(Information supplied begins)

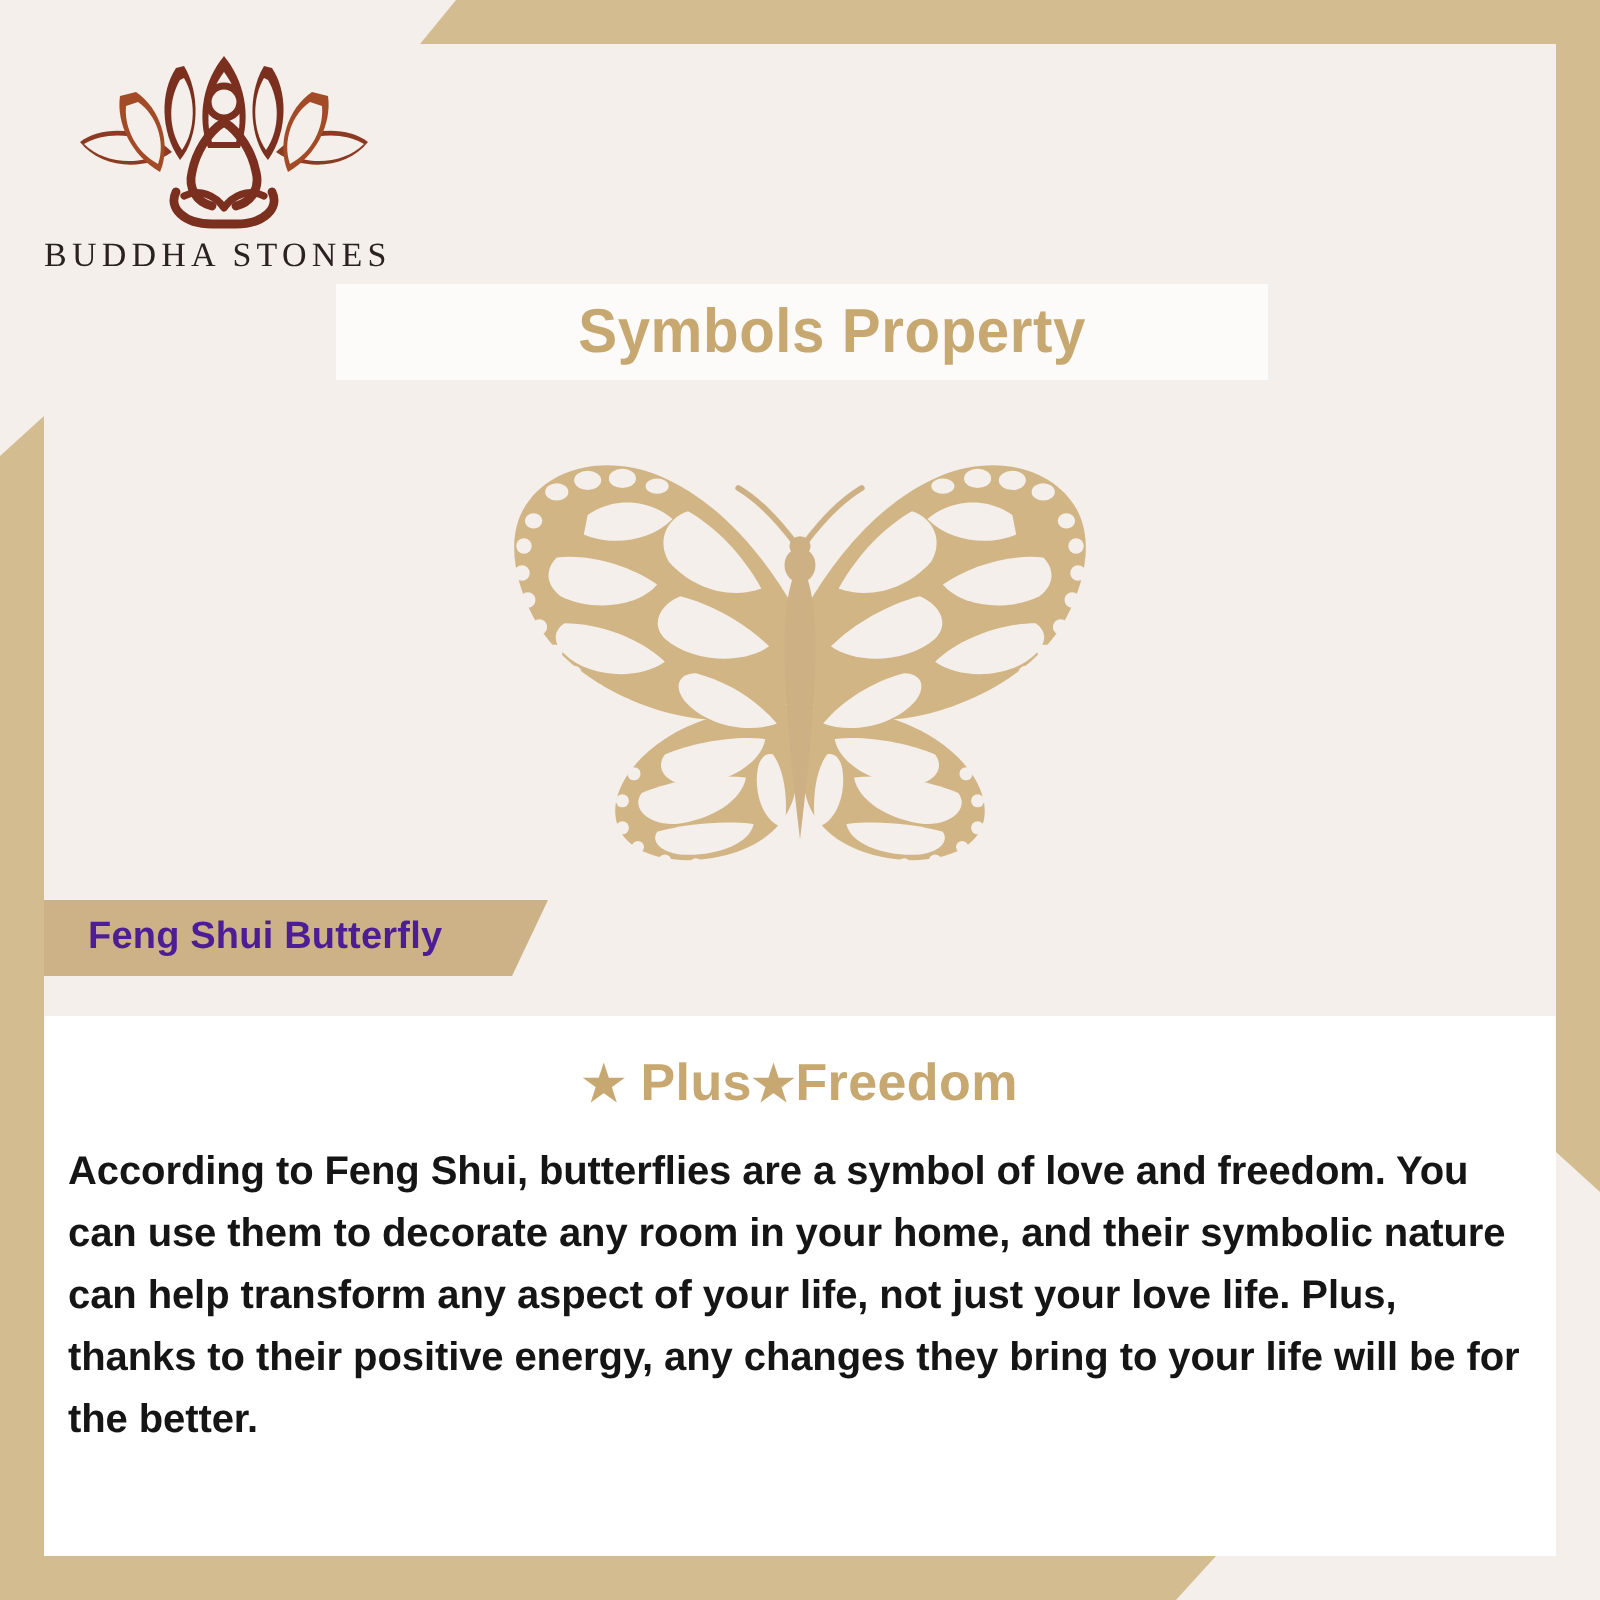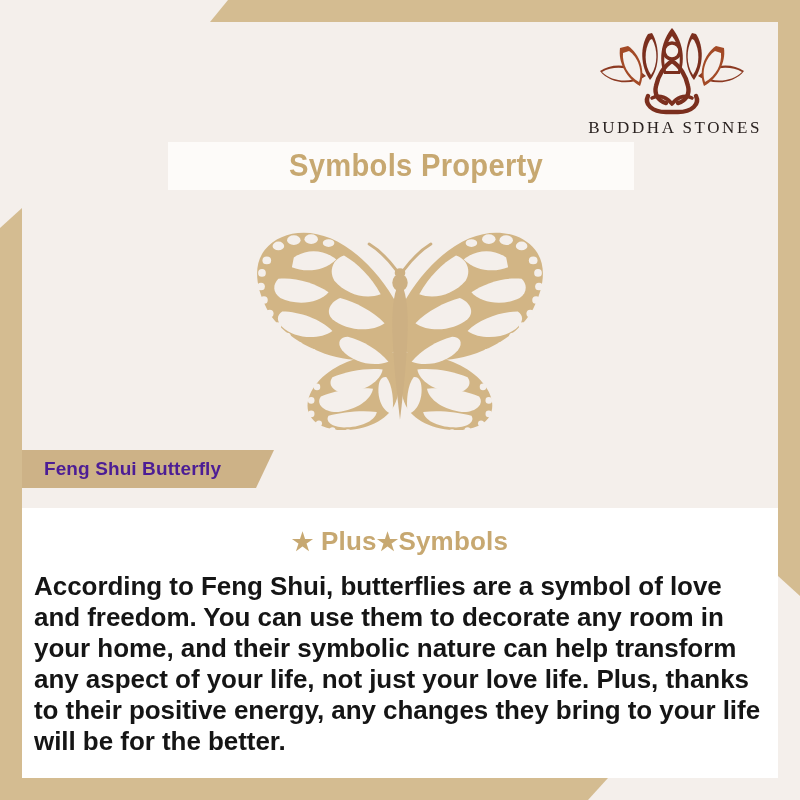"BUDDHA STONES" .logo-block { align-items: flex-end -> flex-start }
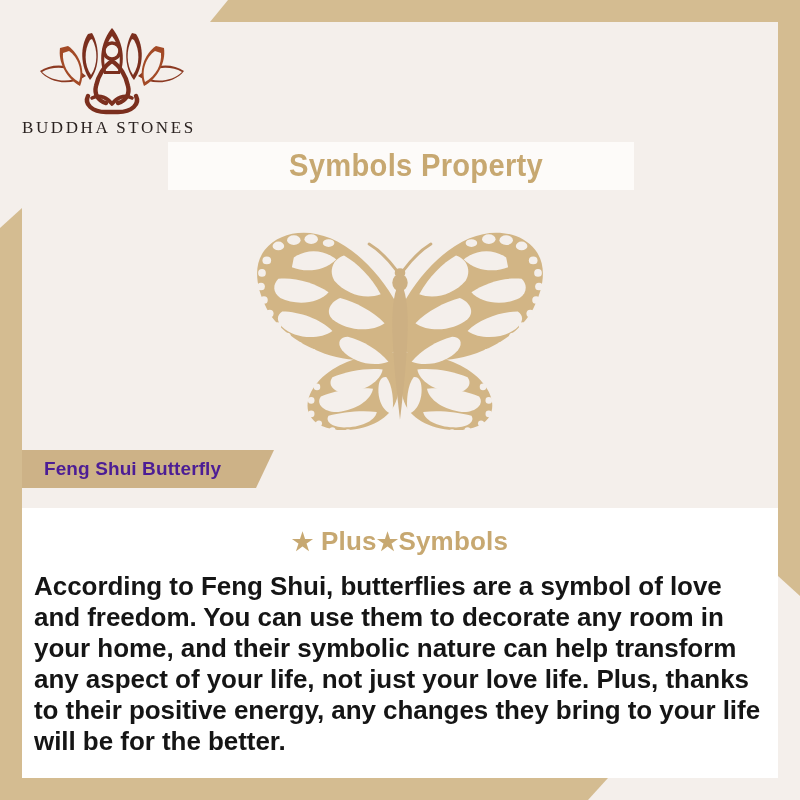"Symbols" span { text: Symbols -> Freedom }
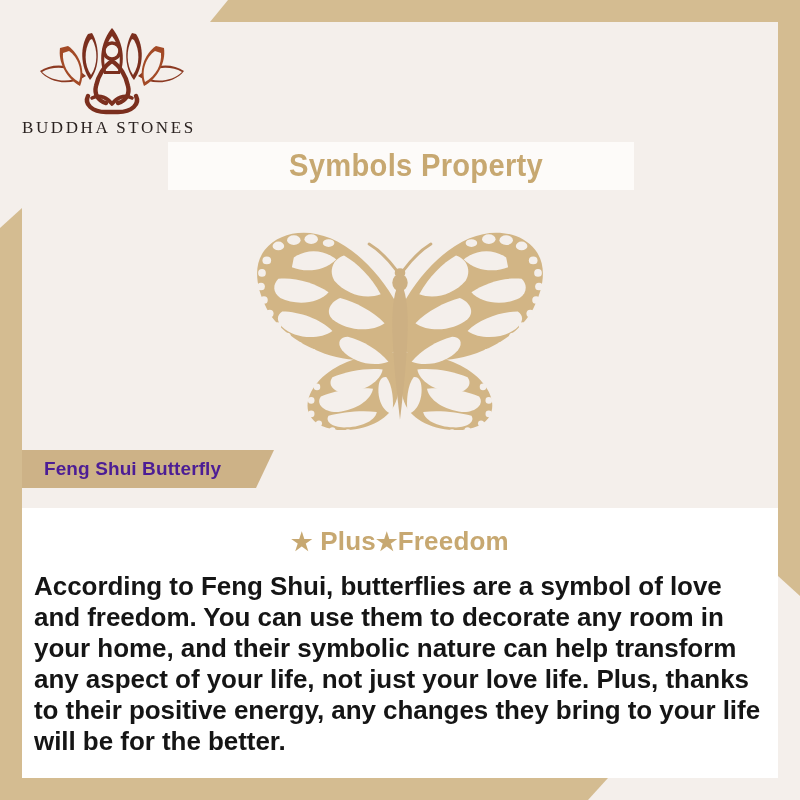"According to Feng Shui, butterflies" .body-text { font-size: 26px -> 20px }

(Information supplied ends)
(Information supplied begins)

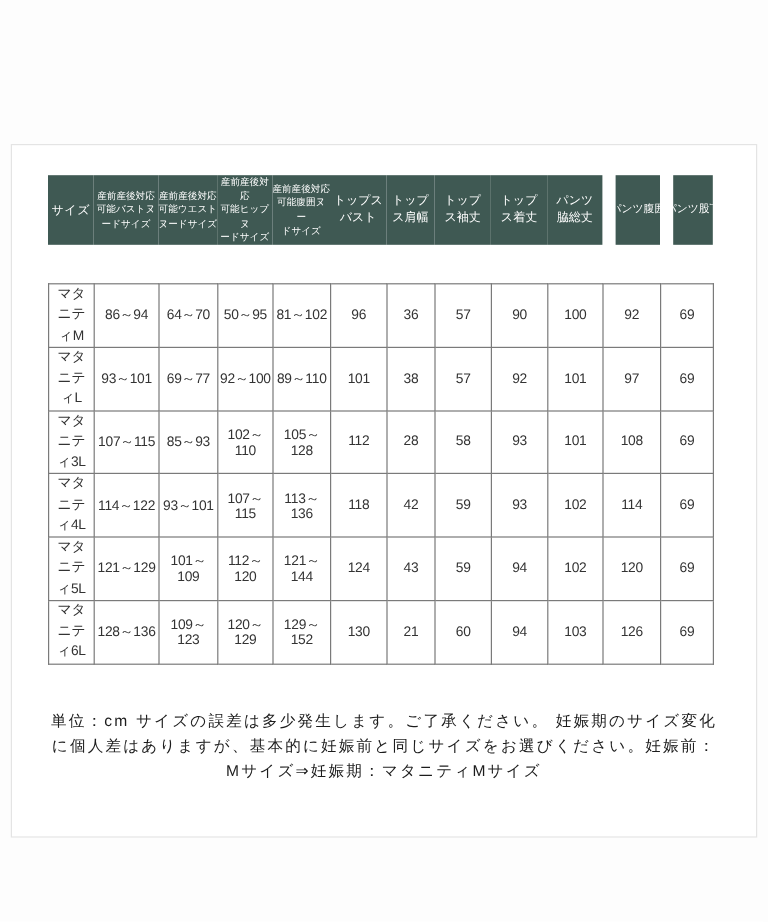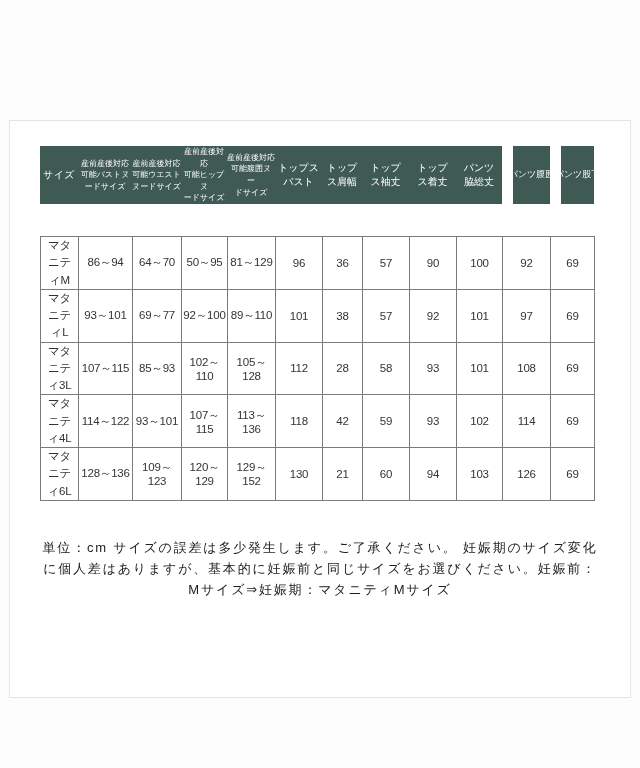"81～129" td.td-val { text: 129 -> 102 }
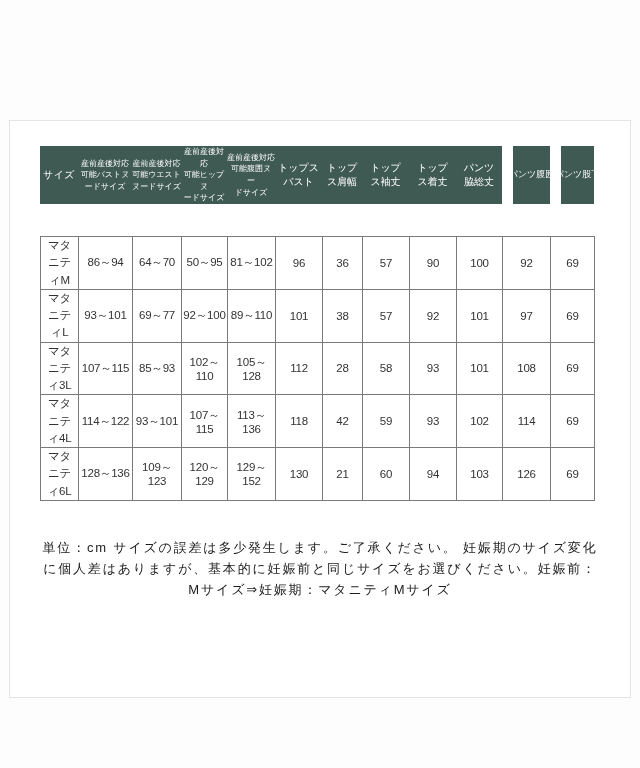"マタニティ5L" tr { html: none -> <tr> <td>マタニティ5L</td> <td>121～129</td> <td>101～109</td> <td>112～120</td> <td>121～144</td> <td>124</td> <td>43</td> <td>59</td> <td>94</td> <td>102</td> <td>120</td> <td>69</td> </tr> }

(Information supplied ends)

» Task to complete: Pictures excluded, transcribe the listing above exactly from the line with "text: 129 ->" through the line with "html: none ->", and no further.

» Solution to this problem:
"81～129" td.td-val { text: 129 -> 102 }
"マタニティ5L" tr { html: none -> <tr> <td>マタニティ5L</td> <td>121～129</td> <td>101～109</td> <td>112～120</td> <td>121～144</td> <td>124</td> <td>43</td> <td>59</td> <td>94</td> <td>102</td> <td>120</td> <td>69</td> </tr> }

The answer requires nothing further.